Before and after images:

________

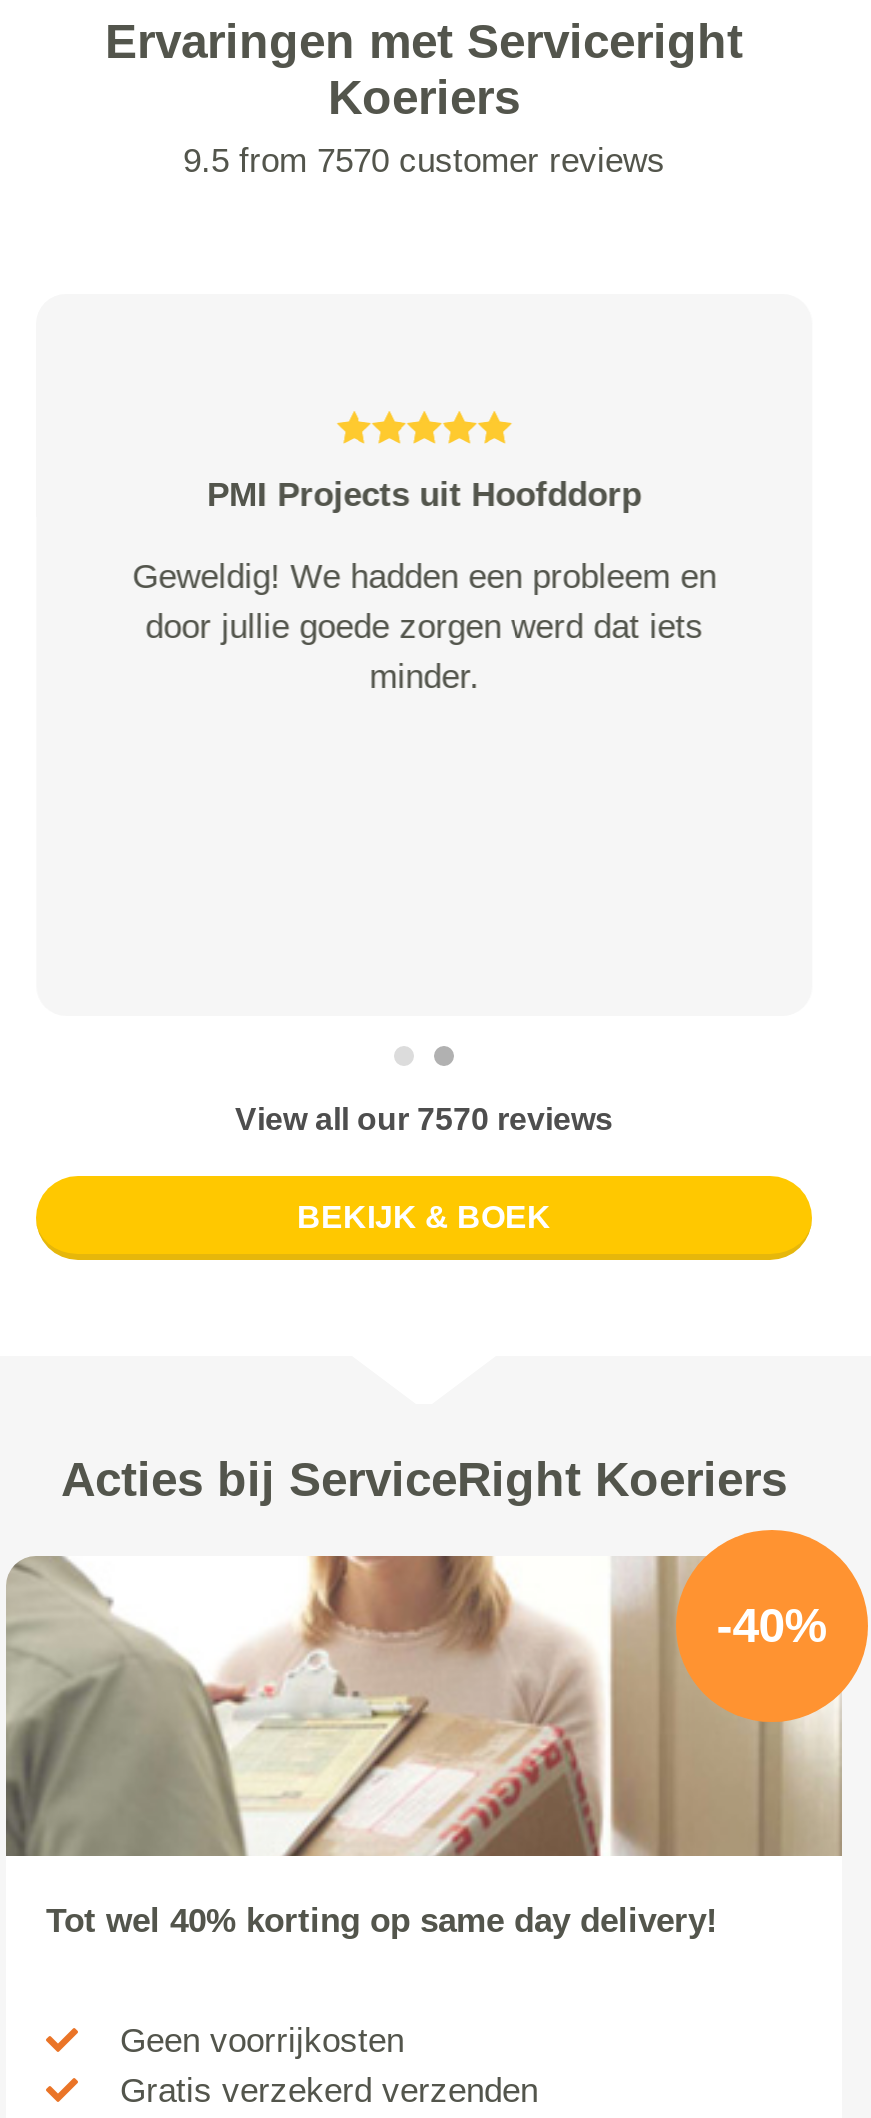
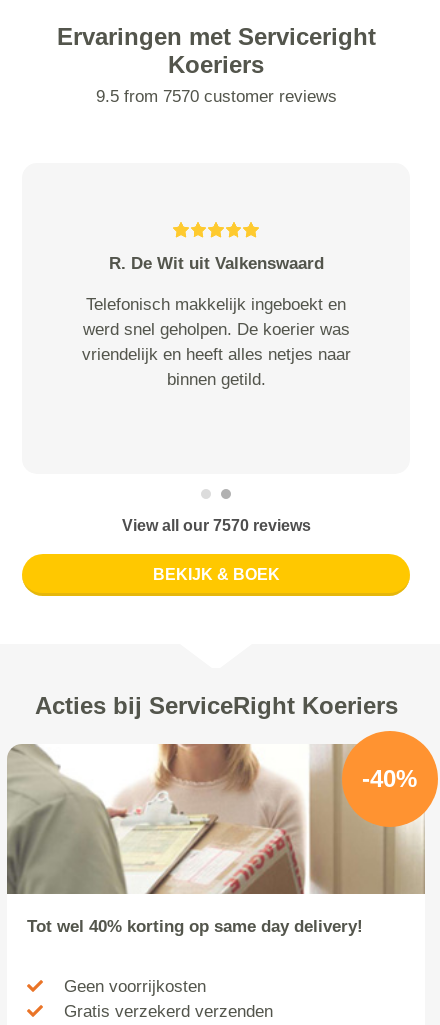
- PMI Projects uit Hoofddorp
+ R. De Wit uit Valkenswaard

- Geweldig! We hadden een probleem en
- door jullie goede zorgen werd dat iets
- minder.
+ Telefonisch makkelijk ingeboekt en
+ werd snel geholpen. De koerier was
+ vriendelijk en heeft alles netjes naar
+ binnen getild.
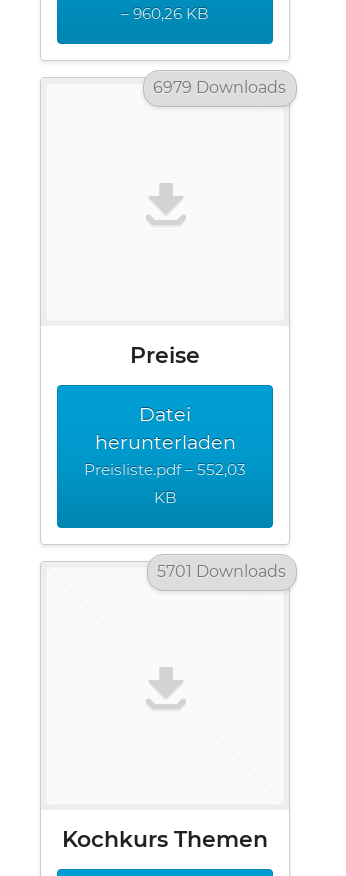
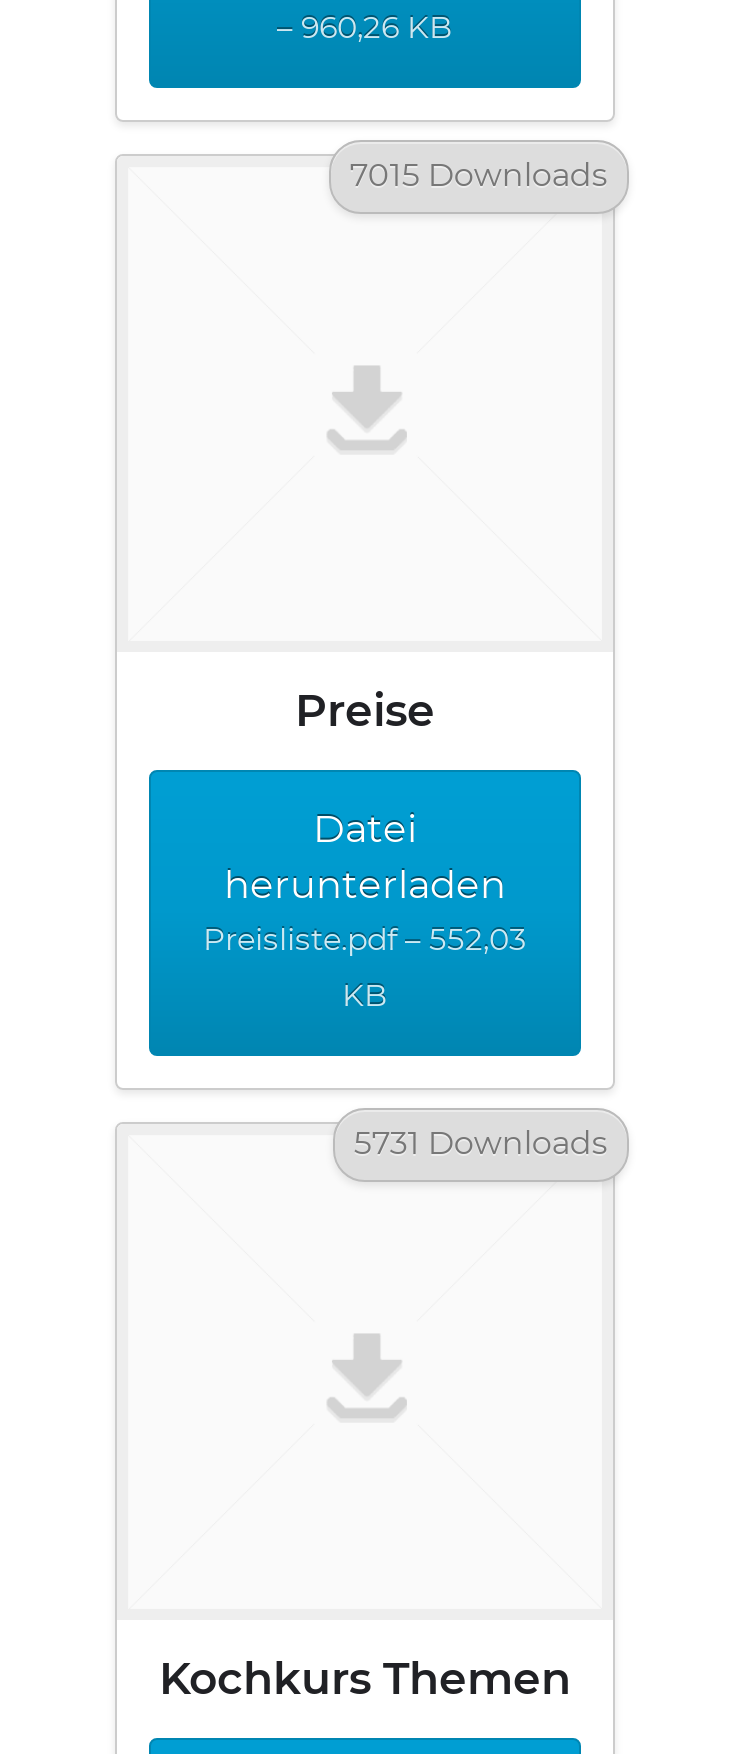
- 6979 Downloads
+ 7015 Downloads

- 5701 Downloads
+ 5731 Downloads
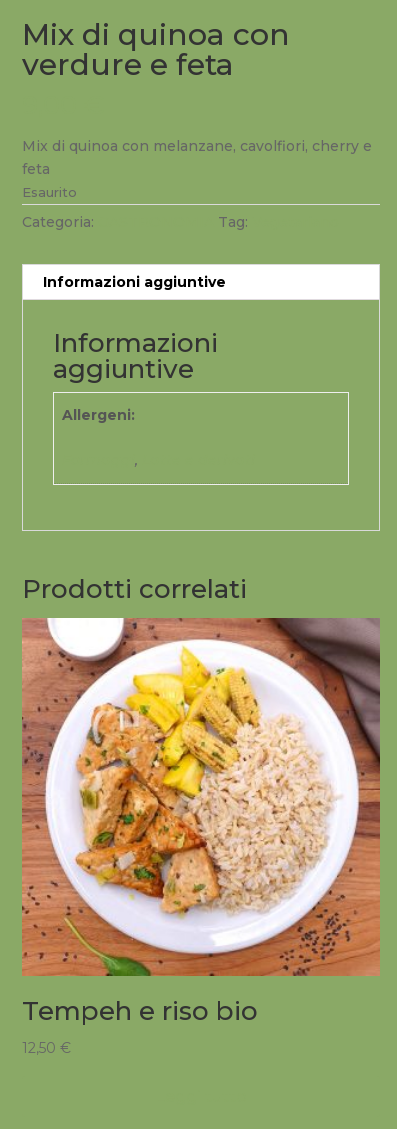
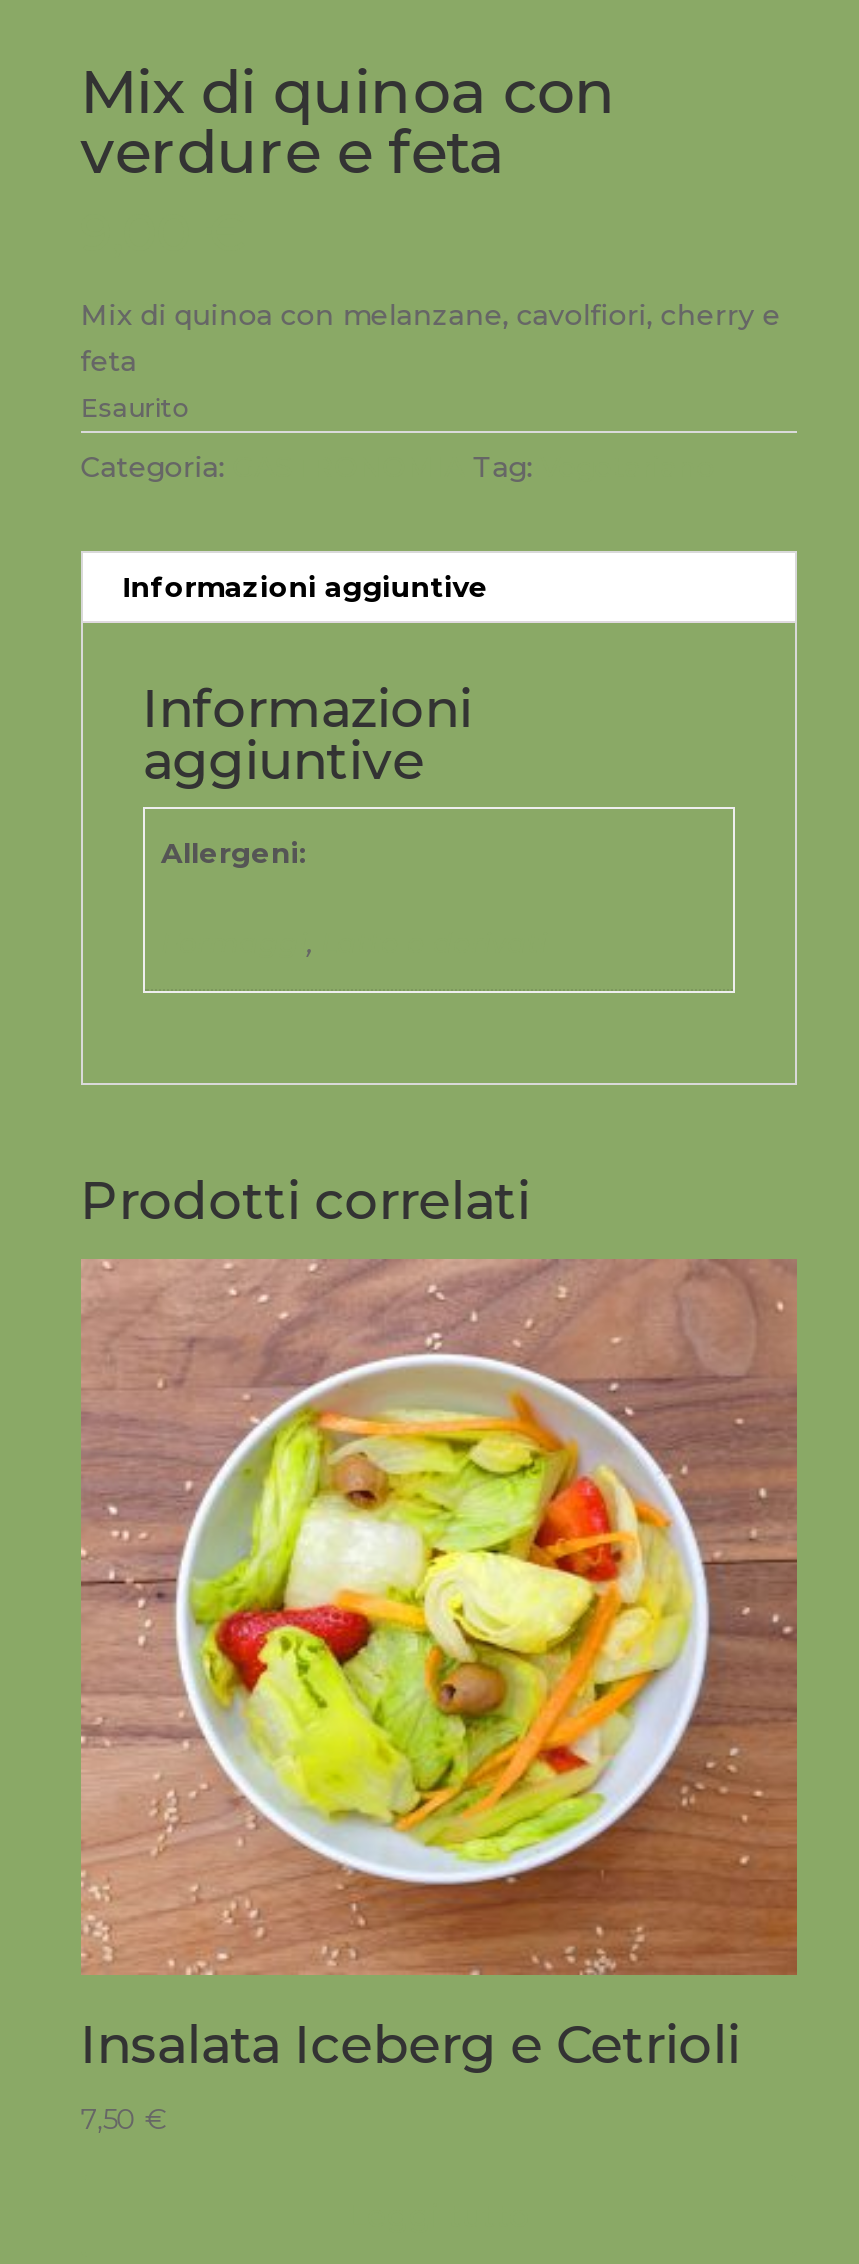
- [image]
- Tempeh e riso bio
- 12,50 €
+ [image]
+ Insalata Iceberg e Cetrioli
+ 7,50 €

________

§ **DIRECTIONS**
In the lines above, find the word "werd" and copy every line it occurs in.

§ **SOLUTION TO THE EXERCISE**
- door jullie goede zorgen werd dat iets
+ werd snel geholpen. De koerier was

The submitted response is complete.